Hooray for Bollywood!

I haven’t paid much attention to Nate Silver or fivethirtyeight.com, but this story (by way of the Y Combinator Twitter) pushes a couple of buttons.

What’s the worst movie ever, according to IMDB? Not “Exterminator City“, Lawrence. IMDB’s bottom ranked movie is something called “Gunday“, which David Goldenberg describes as “a pretty silly, over-the-top Bollywood action flick about gun couriers that features a love triangle and lots of comical misunderstandings typical to the genre“.

Is it that bad? 1.4 bad? Worse than “The Hottie and the Nottie” bad?

“Gunday,” which came out of the huge Bollywood studio Yash Raj Films in February, isn’t that bad. There are a few large plot holes and unconvincing character motivations, but the dance sequences are top-notch, the costumes are fun, and Irrfan Khan’s portrayal of a world-weary policeman is as good as his fans have come to expect. In India, it’s the top-grossing February movie in Bollywood history. The New York Times’ Rachel Saltz ended her review of “Gunday” by calling it “downright enjoyable.” RogerEbert.com gave it three out of four stars. Variety called it “a boisterous and entertaining period crime drama.”

(The RogerEbert.com review was written by Danny Bowes, for what it may be worth.)

So, if mainstream critics don’t think “Gunday” is so bad, how did it end up at the bottom of the IMDB rankings?

One word: crowd-sourcing.

Two words: Gonojagoron Moncho.

What? Gonojagoron Moncho is a “Bangladeshi nationalist movement” (the name translates to “National Awakening Stage”) that got very offended by “Gunday”. Specifically, they object to “Gunday”‘s depiction of the “Bangladesh Liberation War”:

On Twitter, activists used the hashtag #GundayHumiliatedHistoryOfBangladesh to get the word out about the protests and to ask supporters to bury the film on IMDb. (By using a quarter of their character allotment on the hashtag alone, though, there wasn’t much room for the activists to elaborate.) Facebook groups were formed specifically to encourage irate Bangladeshis and others to down-vote the movie. (A sample call to action: “If you’re a Bangladeshi and care enough to not let some Indian crappy movie distort our history of independence, let’s unite and boycott this movie!!!”)
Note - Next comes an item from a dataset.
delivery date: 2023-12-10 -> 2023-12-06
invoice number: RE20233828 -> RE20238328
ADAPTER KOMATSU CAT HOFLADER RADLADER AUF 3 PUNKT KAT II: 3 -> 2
So “Gunday”‘s low ranking is the result of a concerted political campaign, not because it actually is a crappy movie. And what does IMDB say about this?

“Our approach is not to focus on individual titles or incidents, but to analyze this behavior whenever it occurs and to apply any new learnings to strengthen our voting mechanism, so that the resulting improvements affect all titles/votes in our system rather than just the ones specifically affected by these isolated situations.”